BEGIN RECORDS SHOWN
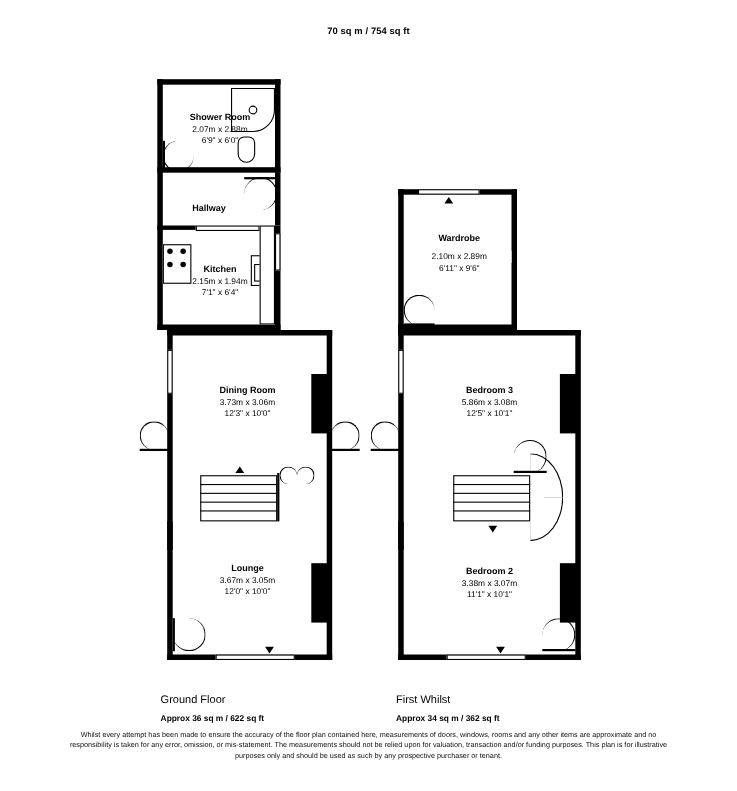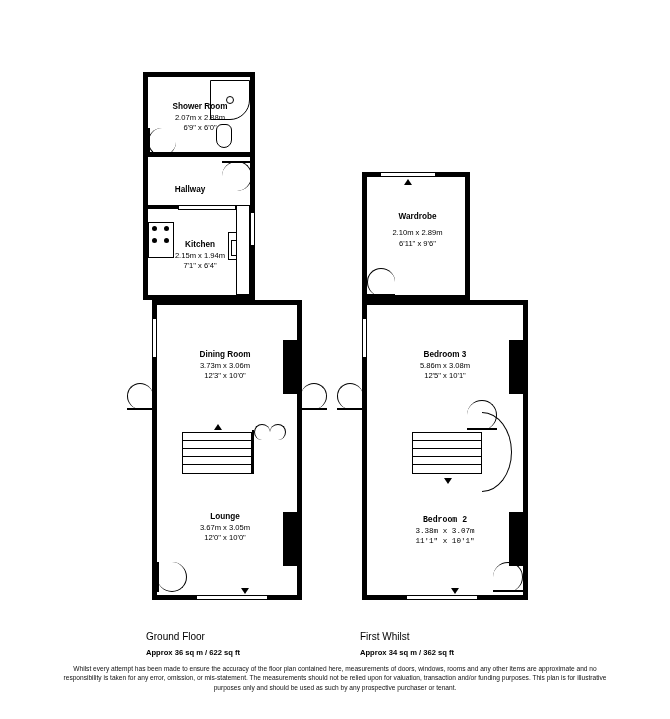--- a/index.html
+++ b/index.html
@@ -149,20 +149,21 @@
     background: #000000;
     border-radius: 50%;
   }
 </style>
 </head>
 <body>
 
 <div class="page">
 
   <div class="header">
+    <div>70 sq m / 754 sq ft</div>
   </div>
 
   <div>
 
     <div class="wall" style="left:143px; top:72px; width:5px; height:228px;"></div>
 
     <div class="wall" style="left:143px; top:72px; width:112px; height:5px;"></div>
 
     <div class="wall" style="left:250px; top:72px; width:5px; height:85px;"></div>
 
@@ -316,21 +317,21 @@
     </div>
     <div class="label" style="left:370px; top:228px; width:95px;">
       <span class="dim" style="background:#fff; padding:0 2px;">2.10m x 2.89m</span>
       <span class="dim">6'11" x 9'6"</span>
     </div>
     <div class="label" style="left:385px; top:350px; width:120px;">
       <span class="name">Bedroom 3</span>
       <span class="dim">5.86m x 3.08m</span>
       <span class="dim">12'5" x 10'1"</span>
     </div>
-    <div class="label" style="left:385px; top:515px; width:120px;font-family:Liberation Mono, monospace;">
+    <div class="label" style="left:385px; top:515px; width:120px;">
       <span class="name">Bedroom 2</span>
       <span class="dim">3.38m x 3.07m</span>
       <span class="dim">11'1" x 10'1"</span>
     </div>
 
     <div class="floor-title" style="left:360px; top:631px;">First Whilst</div>
     <div class="floor-area" style="left:360px; top:648px;">Approx 34 sq m / 362 sq ft</div>
   </div>
 
   <div class="disclaimer">Whilst every attempt has been made to ensure the accuracy of the floor plan contained here, measurements of doors, windows, rooms and any other items are approximate and no responsibility is taken for any error, omission, or mis-statement. The measurements should not be relied upon for valuation, transaction and/or funding purposes. This plan is for illustrative purposes only and should be used as such by any prospective purchaser or tenant.</div>

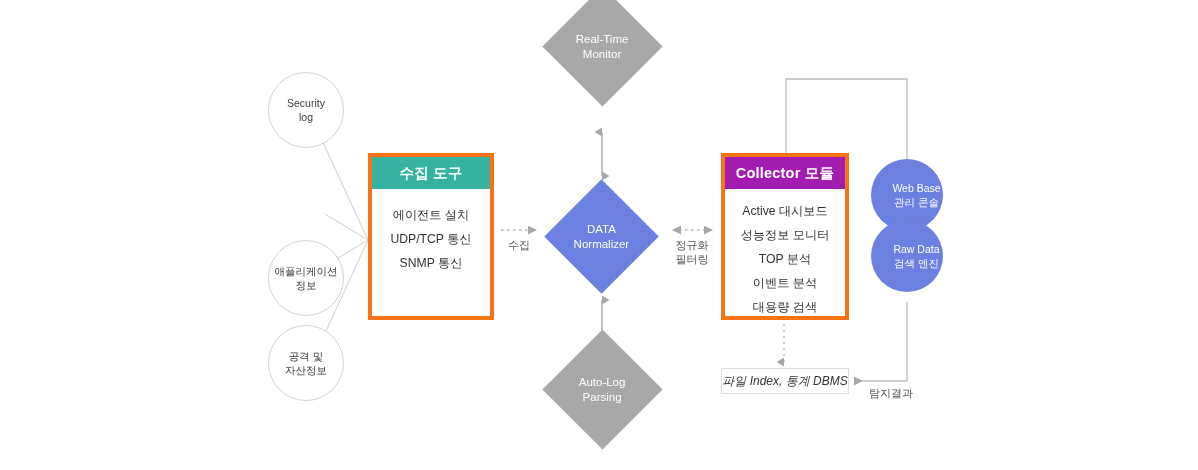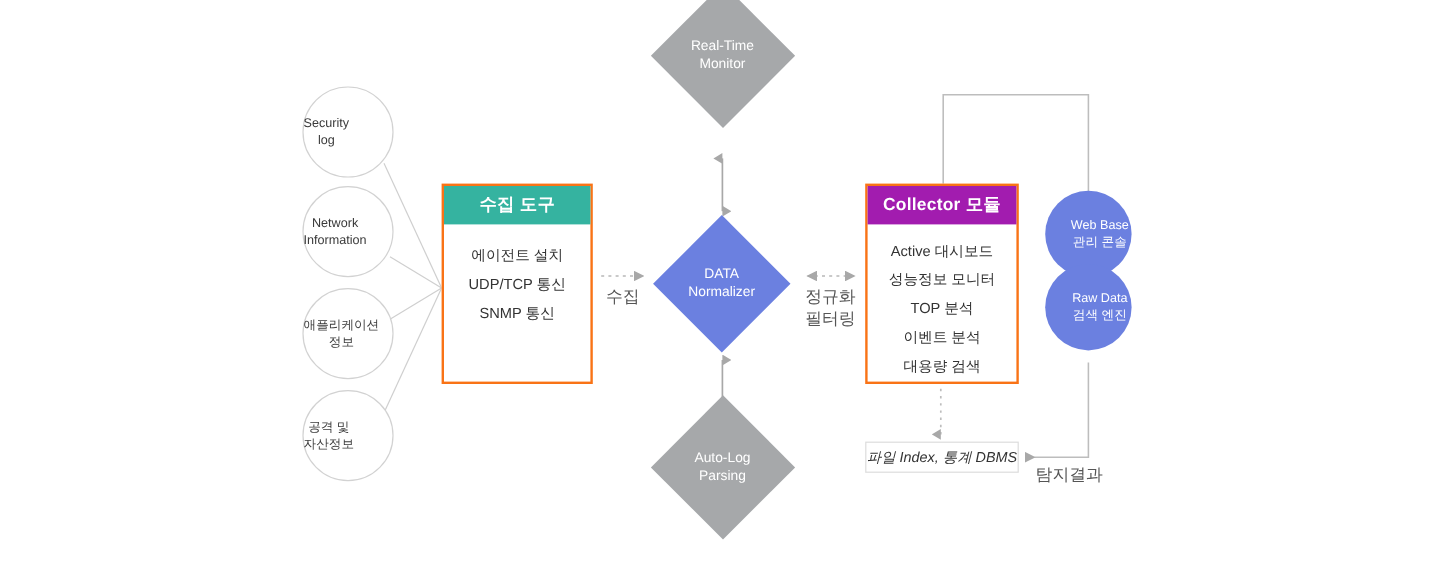--- a/index.html
+++ b/index.html
@@ -29,35 +29,36 @@
   
   .src-circle {
     position: absolute;
     width: 76px;
     height: 76px;
     border-radius: 50%;
     border: 1px solid #d2d2d2;
     background: #ffffff;
     display: flex;
     align-items: center;
-    justify-content: flex-start;
+    justify-content: center;
     text-align: center;
     font-size: 10.5px;
     line-height: 1.35;
     color: #3a3a3a;
     box-sizing: border-box;
     z-index: 4;
+    margin-left: 16px;
   }
   .src-circle span { display: block; white-space: pre-line; }
 
   
   .panel {
     position: absolute;
     background: #ffffff;
-    border: 2px solid #f97316;
+    border: 4px solid #f97316;
     box-sizing: border-box;
     z-index: 4;
   }
   .panel-head {
     font-size: 14.5px;
     font-weight: bold;
     color: #ffffff;
     text-align: center;
     line-height: 32px;
     height: 32px;
@@ -120,21 +121,21 @@
     color: #333333;
     box-sizing: border-box;
     z-index: 4;
     white-space: nowrap;
     font-style: italic;
   }
 
   
   .edge-label {
     position: absolute;
-    font-size: 14px;
+    font-size: 11px;
     color: #555555;
     text-align: center;
     line-height: 1.3;
     white-space: pre-line;
     z-index: 6;
   }
 </style>
 </head>
 <body>
 
@@ -192,24 +193,20 @@
     </g>
 
     <g stroke="#bdbdbd" stroke-width="1.3" fill="none">
       <path d="M907,208 L907,252"></path>
     </g>
   </svg>
 
   <div class="src-circle" style="left:252px; top:72px;">
     <span>Security
 log</span>
-  </div>
-  <div class="src-circle" style="left:252px; top:155px;">
-    <span>Network
-Information</span>
   </div>
   <div class="src-circle" style="left:252px; top:240px;">
     <span>애플리케이션
 정보</span>
   </div>
   <div class="src-circle" style="left:252px; top:325px;">
     <span>공격 및
 자산정보</span>
   </div>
END RECORDS SHOWN
- ABOUT THIS EXERCISE
Copy out the listing above exactly, and keep the pictures out of it.

- EXPECTED ANSWER
--- a/index.html
+++ b/index.html
@@ -149,20 +149,21 @@
     background: #000000;
     border-radius: 50%;
   }
 </style>
 </head>
 <body>
 
 <div class="page">
 
   <div class="header">
+    <div>70 sq m / 754 sq ft</div>
   </div>
 
   <div>
 
     <div class="wall" style="left:143px; top:72px; width:5px; height:228px;"></div>
 
     <div class="wall" style="left:143px; top:72px; width:112px; height:5px;"></div>
 
     <div class="wall" style="left:250px; top:72px; width:5px; height:85px;"></div>
 
@@ -316,21 +317,21 @@
     </div>
     <div class="label" style="left:370px; top:228px; width:95px;">
       <span class="dim" style="background:#fff; padding:0 2px;">2.10m x 2.89m</span>
       <span class="dim">6'11" x 9'6"</span>
     </div>
     <div class="label" style="left:385px; top:350px; width:120px;">
       <span class="name">Bedroom 3</span>
       <span class="dim">5.86m x 3.08m</span>
       <span class="dim">12'5" x 10'1"</span>
     </div>
-    <div class="label" style="left:385px; top:515px; width:120px;font-family:Liberation Mono, monospace;">
+    <div class="label" style="left:385px; top:515px; width:120px;">
       <span class="name">Bedroom 2</span>
       <span class="dim">3.38m x 3.07m</span>
       <span class="dim">11'1" x 10'1"</span>
     </div>
 
     <div class="floor-title" style="left:360px; top:631px;">First Whilst</div>
     <div class="floor-area" style="left:360px; top:648px;">Approx 34 sq m / 362 sq ft</div>
   </div>
 
   <div class="disclaimer">Whilst every attempt has been made to ensure the accuracy of the floor plan contained here, measurements of doors, windows, rooms and any other items are approximate and no responsibility is taken for any error, omission, or mis-statement. The measurements should not be relied upon for valuation, transaction and/or funding purposes. This plan is for illustrative purposes only and should be used as such by any prospective purchaser or tenant.</div>

--- a/index.html
+++ b/index.html
@@ -29,35 +29,36 @@
   
   .src-circle {
     position: absolute;
     width: 76px;
     height: 76px;
     border-radius: 50%;
     border: 1px solid #d2d2d2;
     background: #ffffff;
     display: flex;
     align-items: center;
-    justify-content: flex-start;
+    justify-content: center;
     text-align: center;
     font-size: 10.5px;
     line-height: 1.35;
     color: #3a3a3a;
     box-sizing: border-box;
     z-index: 4;
+    margin-left: 16px;
   }
   .src-circle span { display: block; white-space: pre-line; }
 
   
   .panel {
     position: absolute;
     background: #ffffff;
-    border: 2px solid #f97316;
+    border: 4px solid #f97316;
     box-sizing: border-box;
     z-index: 4;
   }
   .panel-head {
     font-size: 14.5px;
     font-weight: bold;
     color: #ffffff;
     text-align: center;
     line-height: 32px;
     height: 32px;
@@ -120,21 +121,21 @@
     color: #333333;
     box-sizing: border-box;
     z-index: 4;
     white-space: nowrap;
     font-style: italic;
   }
 
   
   .edge-label {
     position: absolute;
-    font-size: 14px;
+    font-size: 11px;
     color: #555555;
     text-align: center;
     line-height: 1.3;
     white-space: pre-line;
     z-index: 6;
   }
 </style>
 </head>
 <body>
 
@@ -192,24 +193,20 @@
     </g>
 
     <g stroke="#bdbdbd" stroke-width="1.3" fill="none">
       <path d="M907,208 L907,252"></path>
     </g>
   </svg>
 
   <div class="src-circle" style="left:252px; top:72px;">
     <span>Security
 log</span>
-  </div>
-  <div class="src-circle" style="left:252px; top:155px;">
-    <span>Network
-Information</span>
   </div>
   <div class="src-circle" style="left:252px; top:240px;">
     <span>애플리케이션
 정보</span>
   </div>
   <div class="src-circle" style="left:252px; top:325px;">
     <span>공격 및
 자산정보</span>
   </div>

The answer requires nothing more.